» **Work instruction**: Copying exactly, give the lines in the material below from the one with "0; padding: 0;" to the one with "absolute; font-size: 13.5px;", ends included, and nothing besides.

» **Dataset records**:
* * *
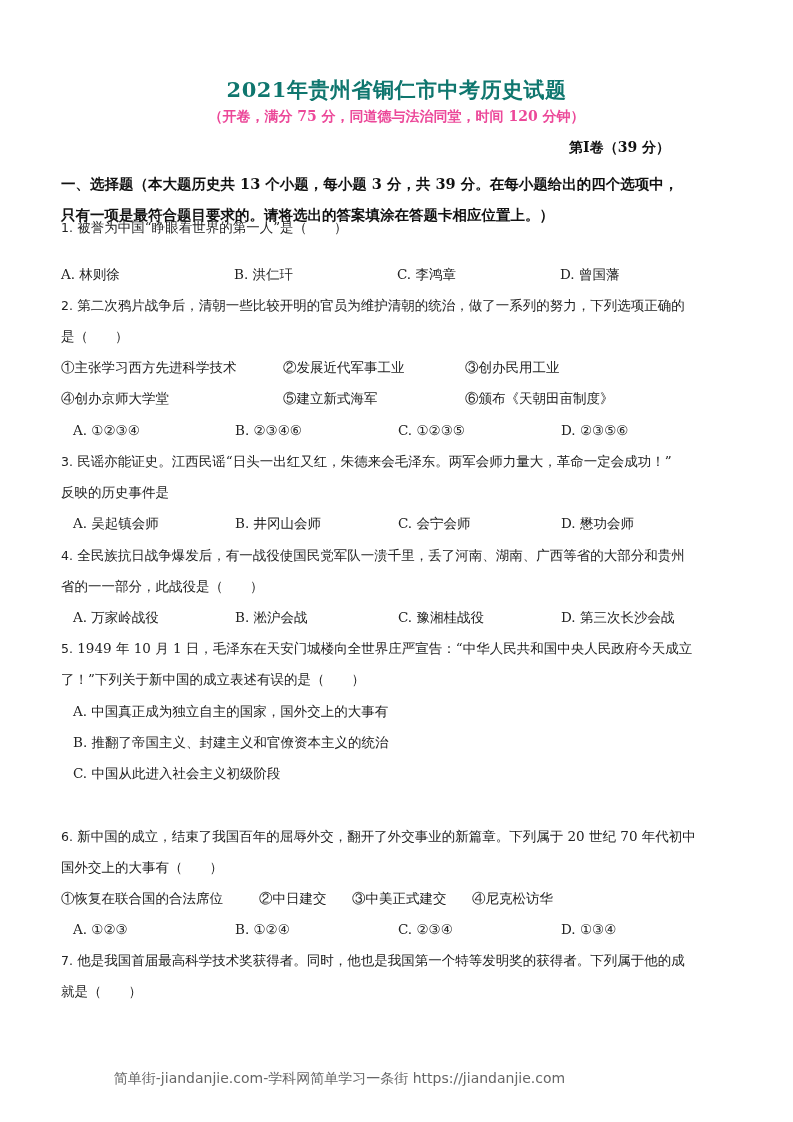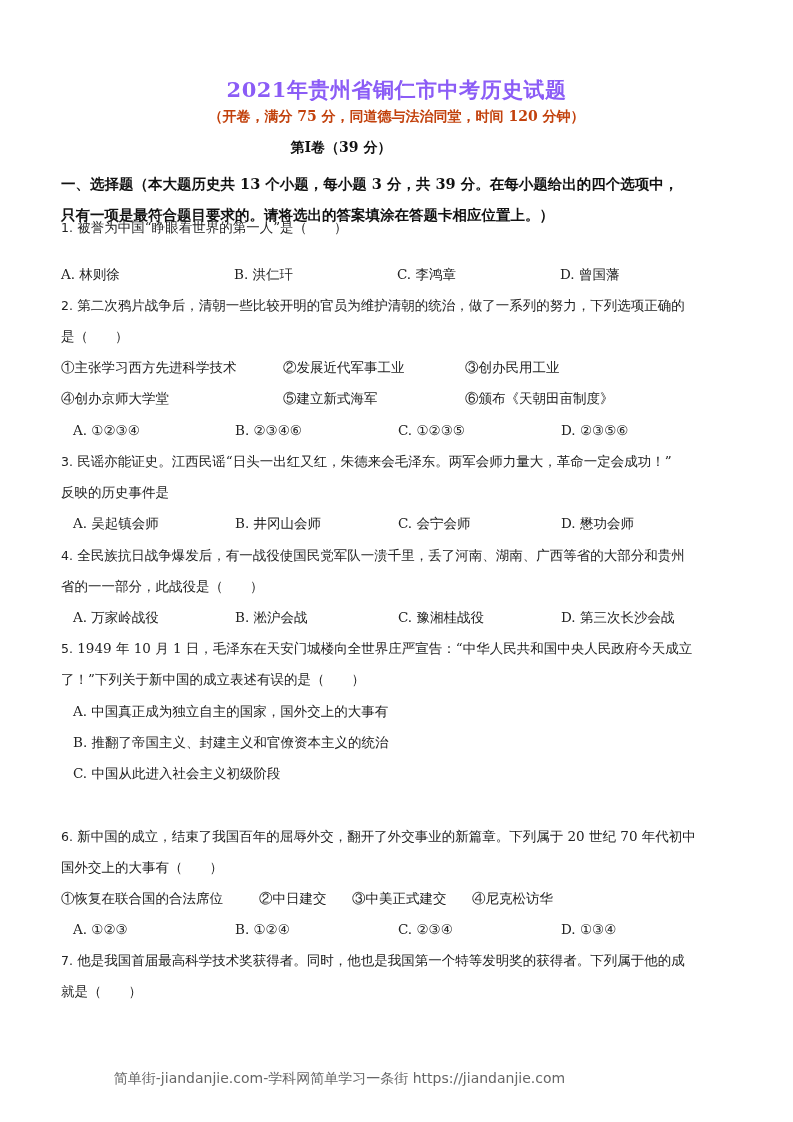--- a/index.html
+++ b/index.html
@@ -1,23 +1,23 @@
 <!DOCTYPE html>
 <html><head>
 <meta charset="utf-8">
 <style>
   html, body { margin: 0; padding: 0; background: #ffffff; }
   body { width: 793px; height: 1122px; position: relative; overflow: hidden;
          font-family: "DejaVu Serif", "Liberation Serif", serif; color: #111; }
   .page { position: absolute; left: 0; top: 0; width: 793px; height: 1122px; }
   .title { position: absolute; top: 76px; left: 0; width: 793px; text-align: center;
-           font-size: 21px; font-weight: bold; letter-spacing: 0.5px; color: #8b5cf6; }
+           font-size: 21px; font-weight: bold; letter-spacing: 0.5px; color: #0f766e; }
   .subtitle { position: absolute; top: 108px; left: 0; width: 793px; text-align: center;
-              font-size: 14px; font-weight: bold; color: #c2410c; }
-  .vol { position: absolute; top: 139px; left: 6px; width: 670px; text-align: center;
+              font-size: 14px; font-weight: bold; color: #ec4899; }
+  .vol { position: absolute; top: 139px; left: 0; width: 670px; text-align: right;
          font-size: 14px; font-weight: bold; color: #111; }
   .section { position: absolute; left: 61px; width: 680px; font-size: 14.5px; font-weight: bold;
              line-height: 31px; color: #111; }
   .line { position: absolute; left: 61px; width: 680px; font-size: 13.5px; line-height: 20px;
           white-space: nowrap; color: #222; }
   .opt { position: absolute; font-size: 13.5px; line-height: 20px; white-space: nowrap; color: #222; }
   .qnum { font-family: "DejaVu Sans", "Liberation Sans", sans-serif; font-size: 12.5px; }
   .footer { position: absolute; top: 1070px; left: 0; width: 679px; text-align: center;
             font-family: "DejaVu Sans", "Liberation Sans", sans-serif; font-size: 14px; color: #666; }
 </style>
* * *
» **Exercise solution**:
   html, body { margin: 0; padding: 0; background: #ffffff; }
   body { width: 793px; height: 1122px; position: relative; overflow: hidden;
          font-family: "DejaVu Serif", "Liberation Serif", serif; color: #111; }
   .page { position: absolute; left: 0; top: 0; width: 793px; height: 1122px; }
   .title { position: absolute; top: 76px; left: 0; width: 793px; text-align: center;
-           font-size: 21px; font-weight: bold; letter-spacing: 0.5px; color: #8b5cf6; }
+           font-size: 21px; font-weight: bold; letter-spacing: 0.5px; color: #0f766e; }
   .subtitle { position: absolute; top: 108px; left: 0; width: 793px; text-align: center;
-              font-size: 14px; font-weight: bold; color: #c2410c; }
-  .vol { position: absolute; top: 139px; left: 6px; width: 670px; text-align: center;
+              font-size: 14px; font-weight: bold; color: #ec4899; }
+  .vol { position: absolute; top: 139px; left: 0; width: 670px; text-align: right;
          font-size: 14px; font-weight: bold; color: #111; }
   .section { position: absolute; left: 61px; width: 680px; font-size: 14.5px; font-weight: bold;
              line-height: 31px; color: #111; }
   .line { position: absolute; left: 61px; width: 680px; font-size: 13.5px; line-height: 20px;
           white-space: nowrap; color: #222; }
   .opt { position: absolute; font-size: 13.5px; line-height: 20px; white-space: nowrap; color: #222; }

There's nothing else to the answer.